JAKARTA(Malintangpos Online): Indonesian Corruption Watch (ICW) menilai aktor utama yang terjerat dalam kasus penyalahgunaan dana desa adalah para kepala desa (kades).
Dari hasil pantauan ICW per Agustus 2017, kades yang menjadi aktor utama penyalahgunaan dana desa mencapai 112 orang. Jumlahnya meningkat sejak tahun 2015 yang terjerat ada sebanyak 15 orang, meningkat tahun 2016 menjadi 32 orang, dan 2017 meningkat lagi menjadi 65 orang.
“Pelakunya tidak seluruhnya kades ada 32 orang perangkat desa dan 3 orang keluarga dari kades itu sendiri,” ujar Divisi Riset ICW, Egi Primayogha saat diskusi media Outlook Dana Desa 2018 di Kantor ICW, Senin (5/2).
Ia mengatakan, kasus korupsi di desa memang tidak fokus pada anggaran saja. Pihaknya juga melihat objek-objek non anggaran dan hal tersebut sangat memprihatinkan karena secara jumlah meningkat dari tahun ke tahun.
Berdasarkan pemantauan ICW, sejak 2015 hingga 2017, peningkatannya selalu dua kali lipat. Pada tahun 2015 terdapat 17 kasus dan meningkat menjadi 41 kasus pada 2016 dan 96 kasus pada 2017 sehingga total sepanjang tiga tahun itu ada 154 kasus.
“Kami menemukan objek anggaran desa yang dikorupsi mencapai 85 persen atau 127 kasus. Sisanya non anggaran desa 27 kasus atau 18 persen dari jumlah kasus. Misalnya kasus pungutan liar aparat desa. Kalau objek kasus anggaran desa mencakup korupsi Alokasi Dana Desa (ADD), dana desa, kas desa, dan lainnya,” jelasnya.

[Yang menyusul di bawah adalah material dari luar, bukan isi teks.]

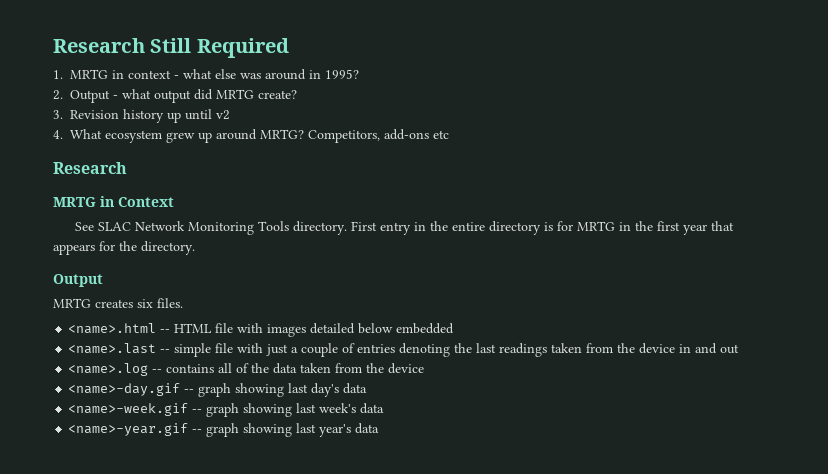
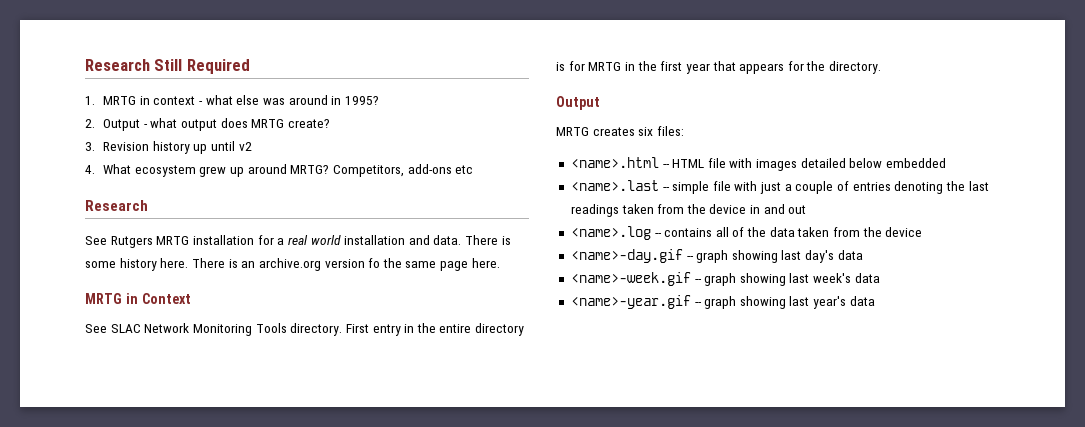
- 2. Output - what output did MRTG create?
+ 2. Output - what output does MRTG create?
+ See Rutgers MRTG installation for a real world installation and data. There is some history here. There is an archive.org version fo the same page here.
- MRTG creates six files.
+ MRTG creates six files:

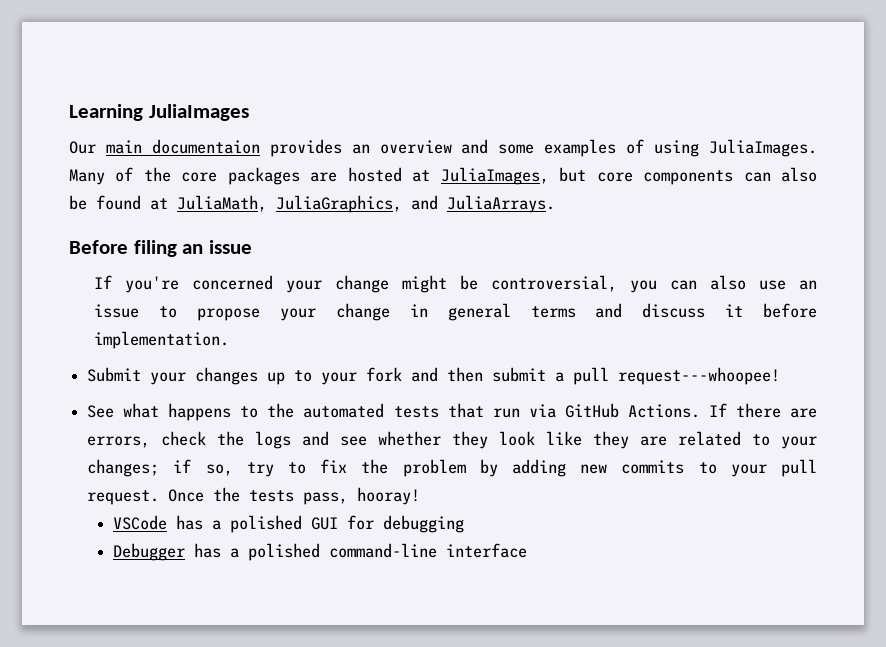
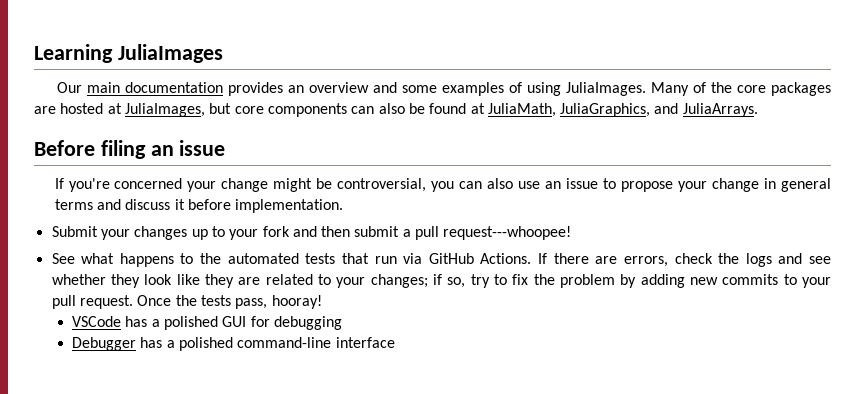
- Our main documentaion provides an overview and some examples of using JuliaImages.
+ Our main documentation provides an overview and some examples of using JuliaImages.

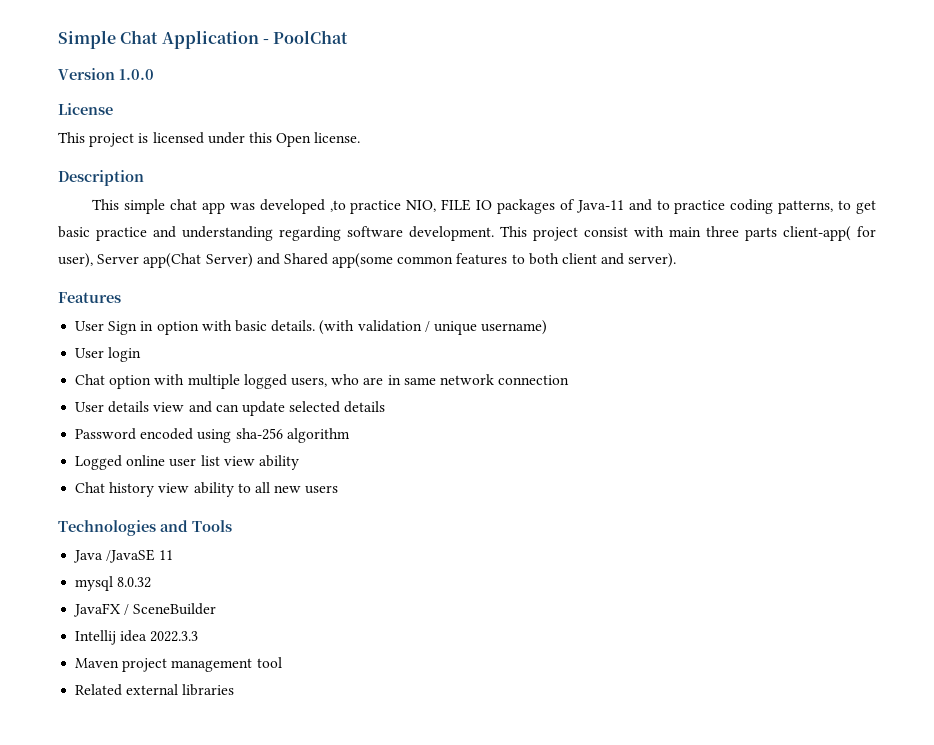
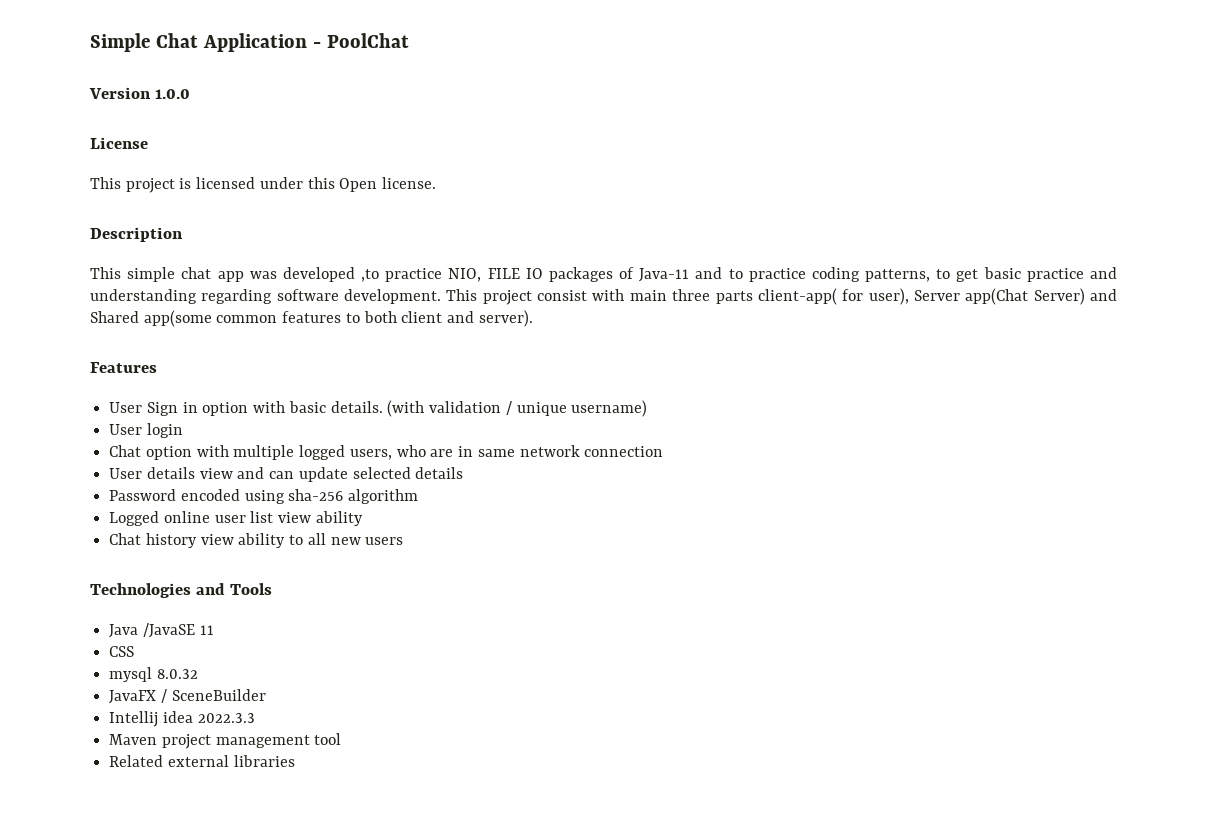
+ CSS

Ia mencontohkan kasus yang menimpa Kepala Desa Dassok di Kabupaten Pamekasan karena kades-nya terlibat dalam dugaan suap ‘pengamanan’ kasus pengadaan yang menggunakan dana Desa Dassok. Kasus ini, terangnya, merupakan satu-satunya kasus dana desa yang ditangani Komisi Pemberantasan Korupsi (KPK) karena kepala desa tidak bisa dijerat oleh lembaga anti rasuah tersebut karena terkait aktor utama Bupati dan Jaksa di wilayah itu.
Kerugian negara atas korupsi dana desa pun cukup besar. Tahun 2015 kerugian negara mencapai Rp 9,12 miliar, tahun 2016 mencapai Rp 8,33 miliar, sedangkan tahun 2017 mencapai lonjakan cukup besar yakni Rp 30,11 miliar sehingga total menjadi Rp 47,56 miliar. Jumlah tersebut, katanya, setara dengan alokasi dana desa di APBN untuk 77 desa.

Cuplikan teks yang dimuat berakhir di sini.